The starting point of the working model is that, following certain viral infections, there then develops a particular kind of circulatory disorder. In some cases, this circulatory disorder can lead to a severe obstruction of capillary blood flow. As a result, the capillary blood flow then comes to a complete standstill, which leads, in turn, to an insufficient supply of oxygen (ischemia) into the muscles. As this standstill is temporary, blood perfusion will return, but this temporary reduction of capillary blood flow can reoccur regularly during exacerbations in the illness. In most Long COVID patients, this disorder in the blood capillaries will heal. In others, the constant interplay between ischemia and reperfusion will completely confuse the dynamic balance of various ion pumps within the membrane of the skeletal muscle cells. The result is an intracellular excess of calcium ions, something which then damages the mitochondria to finally cause ME/CFS.

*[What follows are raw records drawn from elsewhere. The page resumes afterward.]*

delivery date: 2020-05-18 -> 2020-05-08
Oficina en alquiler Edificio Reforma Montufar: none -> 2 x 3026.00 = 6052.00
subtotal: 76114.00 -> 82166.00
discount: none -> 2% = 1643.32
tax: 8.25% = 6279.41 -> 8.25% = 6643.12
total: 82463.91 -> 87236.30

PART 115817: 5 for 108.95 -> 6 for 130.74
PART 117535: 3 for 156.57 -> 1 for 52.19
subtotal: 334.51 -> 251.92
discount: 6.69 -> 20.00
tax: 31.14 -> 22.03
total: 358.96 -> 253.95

This confusion of the ion currents stems, in large part, from a dysfunction of the Na+/K+-ATPase ion pump, i.e., the sodium-potassium pump. During muscle activation under healthy circumstances, this pump has to increase its turnover by a factor of 10 to 20. Normally, it primarily receives the command to do this via both adrenaline and the ß2 adrenergic receptors from within the cell membrane. However, this signaling pathway is disturbed in ME/CFS patients, partly because they carry autoantibodies against these receptors. Overall, this results in a vicious circle of far too little energy supply to the muscle tissue in ME/CFS patients, a situation that is then only worsened as each subsequent physical exertion will then further diminish the available pool of normally functioning mitochondria.

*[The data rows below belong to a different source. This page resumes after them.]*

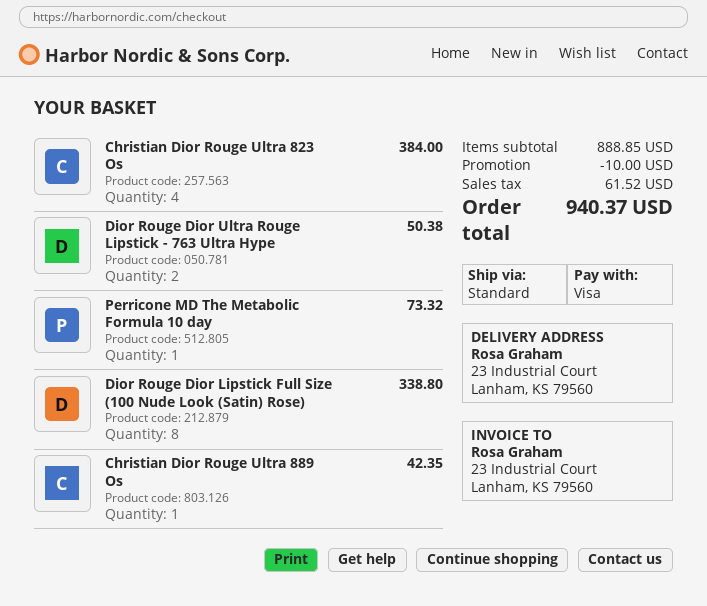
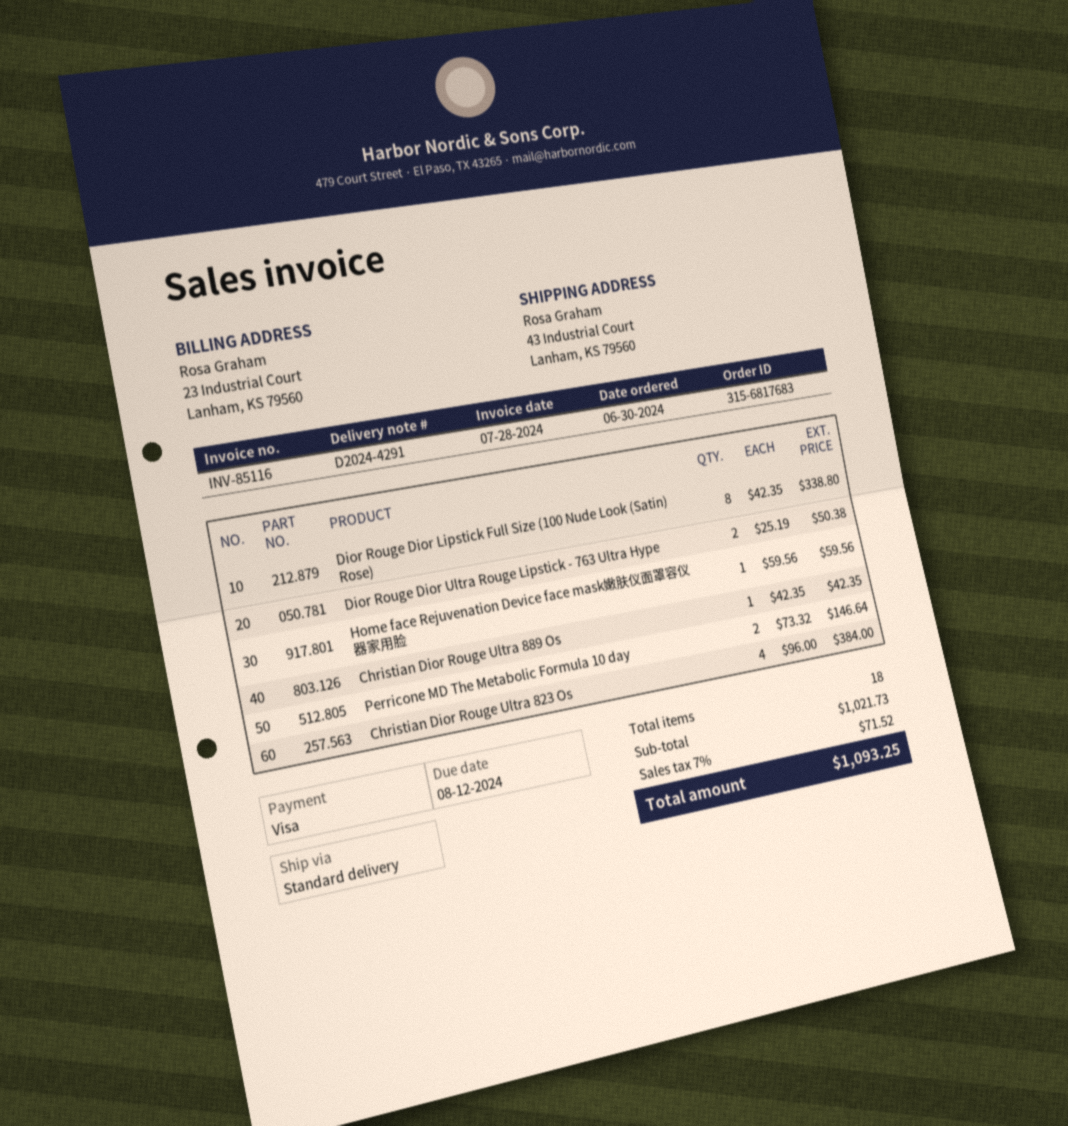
ship to: 23 Industrial Court, Lanham, KS 79560 -> 43 Industrial Court, Lanham, KS 79560
Perricone MD The Metabolic Formula 10 day: 1 for 73.32 -> 2 for 146.64
Home face Rejuvenation Device face mask嫩肤仪面罩容仪器家用脸: none -> 1 for 59.56
subtotal: 888.85 -> 1021.73
discount: 10.00 -> none
tax: 61.52 -> 71.52
total: 940.37 -> 1093.25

The aforementioned circulatory disorder creates a state of ‘global hypoperfusion’. The body of the ME/CFS patient will attempt to counter this state by releasing vasodilating tissue hormones in order to improve local blood flow into the skeletal muscles. However, it releases them in such abundance that they spill over from the tissue and into the bloodstream. These vasodilating tissue hormones can then reach every organ via the circulatory system and cause pain, cramps/spasms in internal organs and edema. This can explain why ME/CFS not only affects the muscles, but also can affect the brain, thereby creating, for example, its characteristic symptoms of brain fog and other forms of cognitive dysfunction. The aim of Mitodicure is to prevent this disorder of ion exchange during muscle activation and at the same time improve blood flow in the capillaries. Indeed, the company has a novel active ingredient that could be developed into a drug that corrects the defective ß2 adrenergic signaling pathway, thereby breaking simultaneously several key, underlying vicious circles of the illness. According to its founders’ plans, this compound could enter phase 1 clinical trials as soon as possible.